Kilmainham Gaol -- 5 Fascinating Facts -- Horrors, Executions, Shocking Conditions

Kilmainham Gaol, Ireland

 


Kilmainham Gaol should be on every serious tourist's to-do list. Don't worry about what there is to do while in Dublin, where you'll find many worthy historical places and sites that tell a moving story such as Kilmainham Gaol. Here are definitely the 5 top facts you must learn about the infamous former prison.


1. What is Kilmainham Gaol?

By just having read history textbooks back in college, you still may not know what Kilmainham Gaol is only from reading its name. But if you love history, then you already surmised correctly that it's a prison, or more precisely, a medieval prison. Now, it serves a very different purpose as a museum to relate the horrors that once occurred here to tourists.


2. Short History Lesson

It was constructed in 1796, managed by Dublin's Grand Jury. The new prison was built in 1796 to replace the last one and referred to as the new Gaol as a distinction from the old one. Many Irish revolutionaries experienced their death here at the British rulers' orders.

Infamous for its awfully filthy and revolting living conditions, it housed many criminals, men, women, and even children as young as 10-years-old. Gaol did not distinguish inmates based on gender and often men and women were imprisoned together in a frequently overpacked room.


3. Men received better treatment than women

It was quite sad the reigning discrimination. Both male and female inmates were not just kept locked together, but the females were treated far worse than their male counterparts. For example, the bedding: while male prisoners slept often on metallic cots, female inmates slept either on the cold hard floors or on straw. This double standard and awful debasing treatment is astonishing.

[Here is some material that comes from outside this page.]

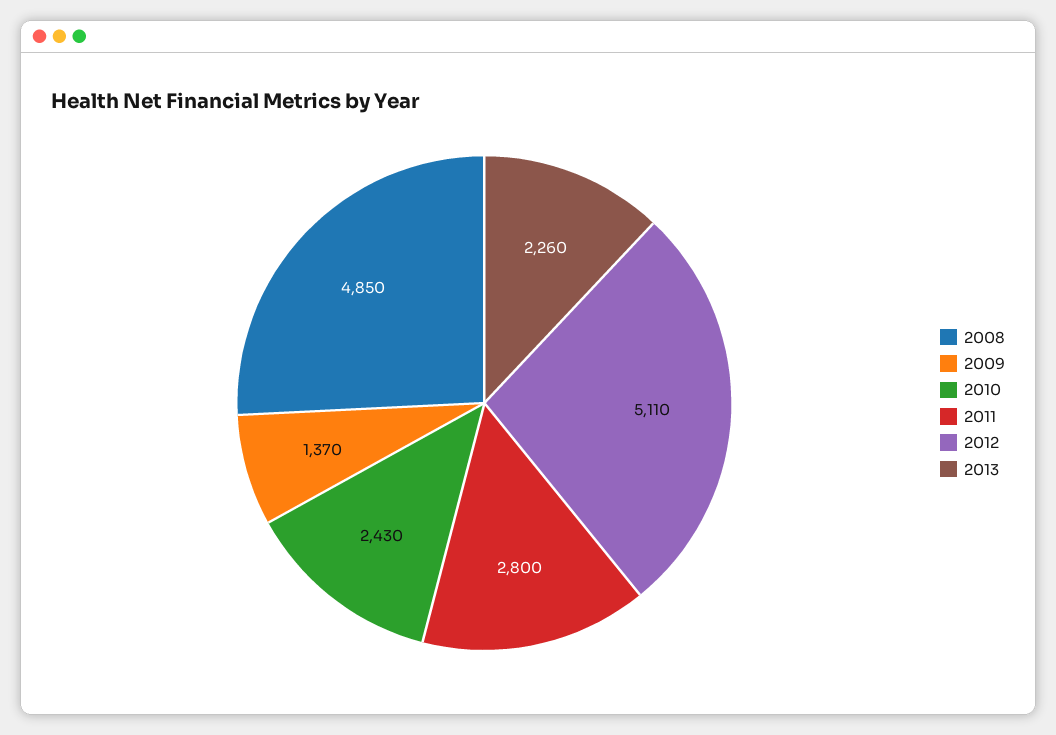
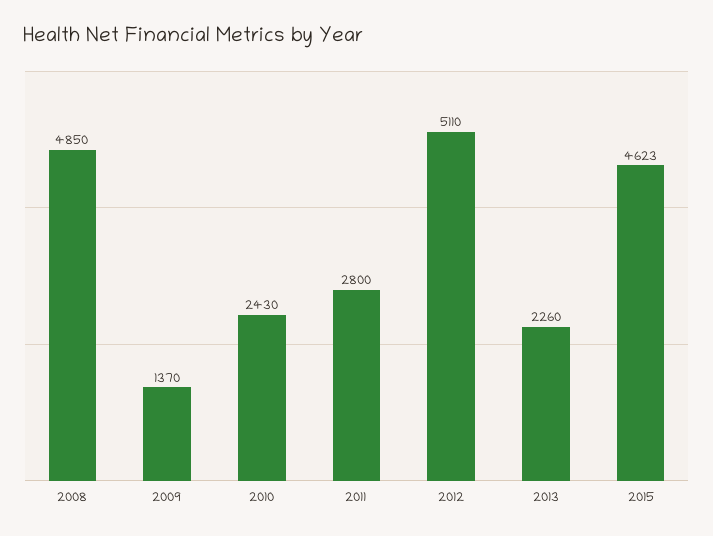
2015: none -> 4623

4. Usually, prisoners were hung outside

Public executions took place only a few centuries ago. It provided some kind of sadistic pleasure to a certain crowd of people; in addition, they were means to ensure that everyone in jail followed the rules and instilled a healthy dose of fear in them.

From beheadings to the guillotine, public executions were very popular and it was the same in Dublin between the 17th and 18th century. Prisoners receiving a death sentence were hung in shame in front of an audience. But after some time, when the need for the hang man's noose diminished, a small hanging noose materialized, getting incorporated into the prison's design and blueprint.


5. Kilmainham Gaol's restoration

The prison's operations stopped in 1924 because the then government disliked the image it portrayed which wasn't the message its government wanted to transmit.

After a while, the structure was abandoned in disrepair till there was a decision made to restore it in 1958. Eventually, after the historical society lobbied a lot, funds finally came for its renovation. Following years of restoration work by paid helpers and volunteers, Kilmainham Gaol opened at last to the general public in 1971. Since then, it has turned into a museum for visitors to tour and perhaps even "relive" a one-thousandth part of what former prisoners underwent.